The new Phase One XF camera is the heart of a beefed up medium format system.
It must be exciting to build a camera from scratch and the medium format Phase One XF is just that.
Phase One began making digital backs that fitted onto many other cameras, but changes in the market saw them buying into Mamiya to ensure they had at least one camera to work with (Hasselblad had effectively prevented users from putting a Phase One back onto its newer cameras, and other manufacturers had gone out of business).
The biggest challenge Phase One appeared to have was the Mamiya camera itself. While it was a workhorse in some ways, it really wasn’t designed for digital photography or the fine tolerances demanded by captures up to 80-megapixels. The autofocus system was not as accurate as it should have been and the camera regularly froze due to a change in battery voltage or, maybe, even the weather. However, photographers put up with the idiosyncrasies because of the amazing image quality.
All that, says Phase One, has changed with the introduction of the XF camera and its accompanying system. I spent a day with four other photography journalists in Copenhagen, talking to Lau Nørgaard, Phase One's Technical Project Officer and the driving force behind the new XF camera. Lau would be the first to acknowledge he is just one of a team of researchers and technicians that made the new camera possible.
While built in Japan, the camera is definitely Scandinavian in design. The boxy appearance was not to my taste at first glance, but once you learn that the operation of the camera revolves around the boxy, touch-sensitive top screen, you more easily understand both the camera’s shape and design. It’s growing on me.
Most impressive is the new autofocus system. As I understand it, Phase One was not able to purchase an existing AF system, so it designed its own from the ground up. Called the Honeybee Autofocus Platform (HAP-1), I found it incredibly quick and, importantly, accurate. While these observations are based on just one day of testing, I had a very decisive comparison. I had always struggled to find focus with the Schneider 240mm on the old Phase One camera, but with the new XF, one touch was all I needed to nail focus every time. It was very impressive. Mind you, other people might comment that it is really just to be expected - surely autofocus should just work on a camera system like this! I agree and finally it does.
Also boasting one touch is the new OneTouch User Interface (although you might touch it a few times). While some retro designed cameras are returning to knobs and dials, Phase One has very few physical controls. Explained Lau, photographers normally have to deal with shutter speeds, apertures and ISO, so there are three main operational dials, plus five keys or buttons. However, the 1.6-inch touch screen on the top of the grip means you can operate most aspects of the camera with a few finger touches. The user interface is very, very cool plus it is easy to personalise all the buttons and many of the features. Even better, it has been designed so extra features can be added or changed based on customer needs and feedback.
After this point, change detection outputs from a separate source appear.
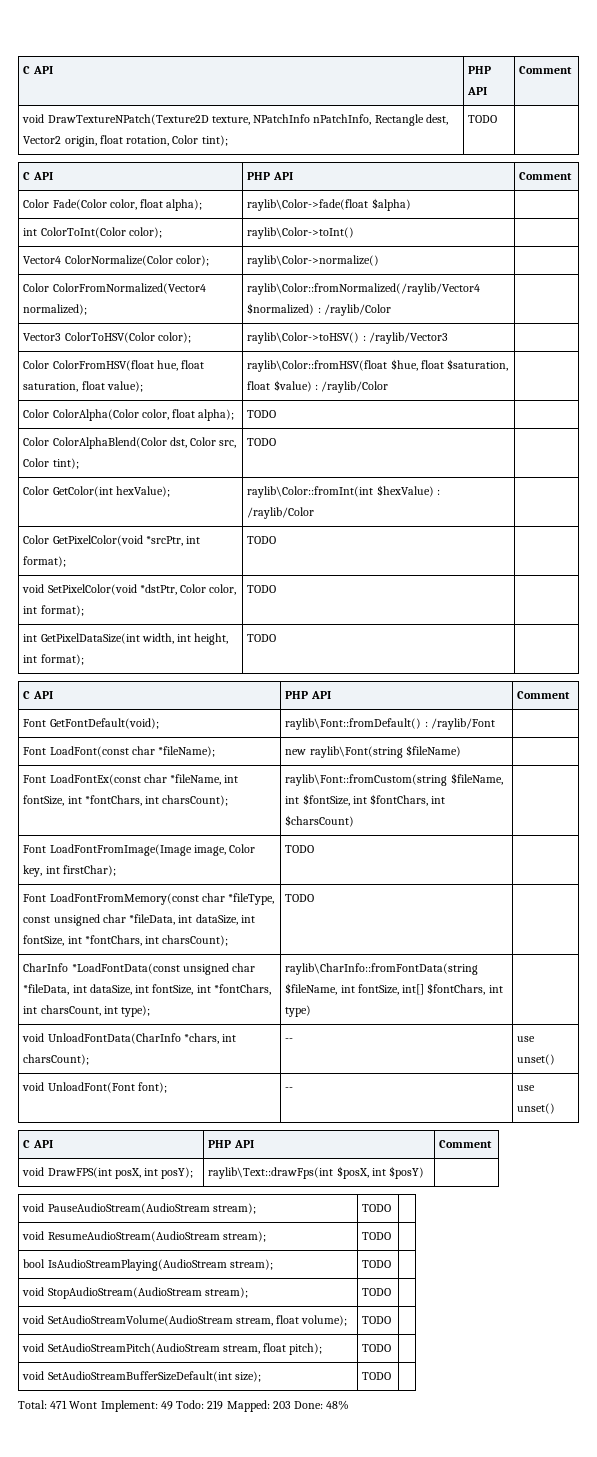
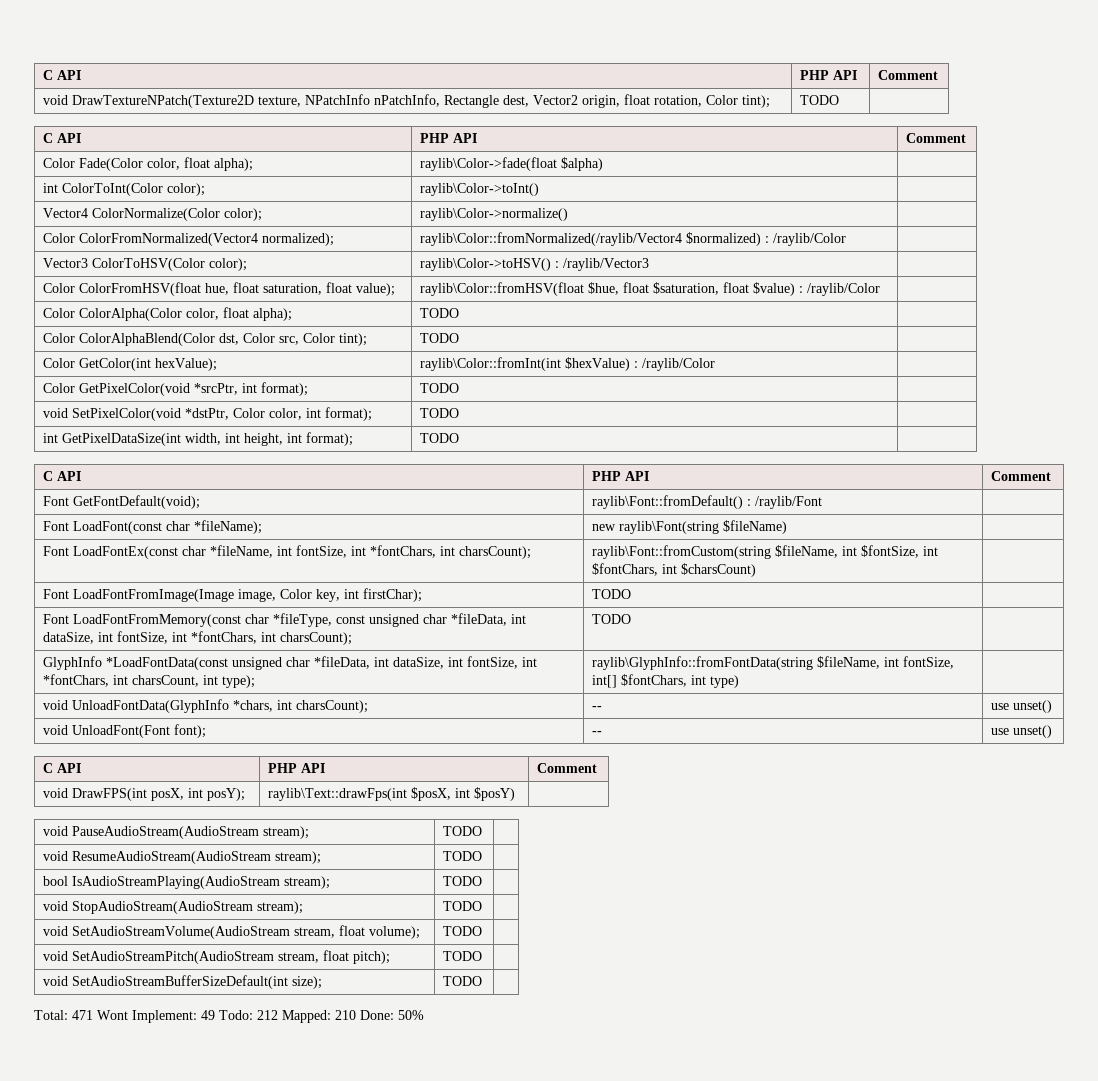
- CharInfo *LoadFontData(const unsigned char *fileData, int dataSize, int fontSize, int *fontChars, int charsCount, int type); | raylib\CharInfo::fromFontData(string $fileName, int fontSize, int[] $fontChars, int type) |
+ GlyphInfo *LoadFontData(const unsigned char *fileData, int dataSize, int fontSize, int *fontChars, int charsCount, int type); | raylib\GlyphInfo::fromFontData(string $fileName, int fontSize, int[] $fontChars, int type) |
- void UnloadFontData(CharInfo *chars, int charsCount); | -- | use unset()
+ void UnloadFontData(GlyphInfo *chars, int charsCount); | -- | use unset()
- Total: 471 Wont Implement: 49 Todo: 219 Mapped: 203 Done: 48%
+ Total: 471 Wont Implement: 49 Todo: 212 Mapped: 210 Done: 50%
One of the most interesting ‘geeky’ features of the new touch screen is a seismograph which shows you graphically how much the camera is vibrating while sitting on your tripod. Obviously, if you have a good tripod, there should be zero vibaration. However, vibration was one of the biggest problems with the old camera and to a large extent seems to have been completely resolved. Whether this feature was something the technicians inserted for testing purposes and decided to keep I’m not sure, but when it comes to trouble shooting your own technique or set up, it will be actually very useful. More on that in a future article.
The older medium format film SLR cameras used to have a range of different interchangeable viewfinders and the XF has returned to this approach with both a solid glass prism finder (the standard one) as well as an old-fashioined (classic) waist-level viewfinder.
Given the XF camera’s many new features, the digital backs have also been upgraded with additional connections to facilitate the larger range of functions. The new IQ3 range includes 50 and 60 megapixel backs based on the IQ250 and IQ260 models, but the new 80-megapixel IQ3 uses a brand new sensor which is capable of 60-minute exposures (the IQ180/280 struggled much past 30 seconds).
Interestingly, Phase One has announced two new lenses which are claimed to be ready for 100-megapixel sensors and beyond, but there has been no announcement just yet of a 100-megapixel back. You’d have to say it is on the cards, however.
The two new leaf-shutter lenses are a Schneider Kreuznach 120mm macro and a 35mm wide-angle. They are large and heavy, so not ideal for backpacking, but perfect for studio work. Of course, this doesn’t mean you won’t backpack them – the image quality on the test lenses I saw was quite breathtaking.
To drive the new system, Capture One Pro 8.3 raw processing software has been released, but it also supports more than 300 different models of 35mm DSLRs.
The introduction of the XF system by Phase One is great to see. It’s not a camera system everyone can afford or justify (the 80-megapixel camera is expected to set you back around US $50k), but whether or not you’re in the market, it’s fascinating to watch the development of a brand new camera system.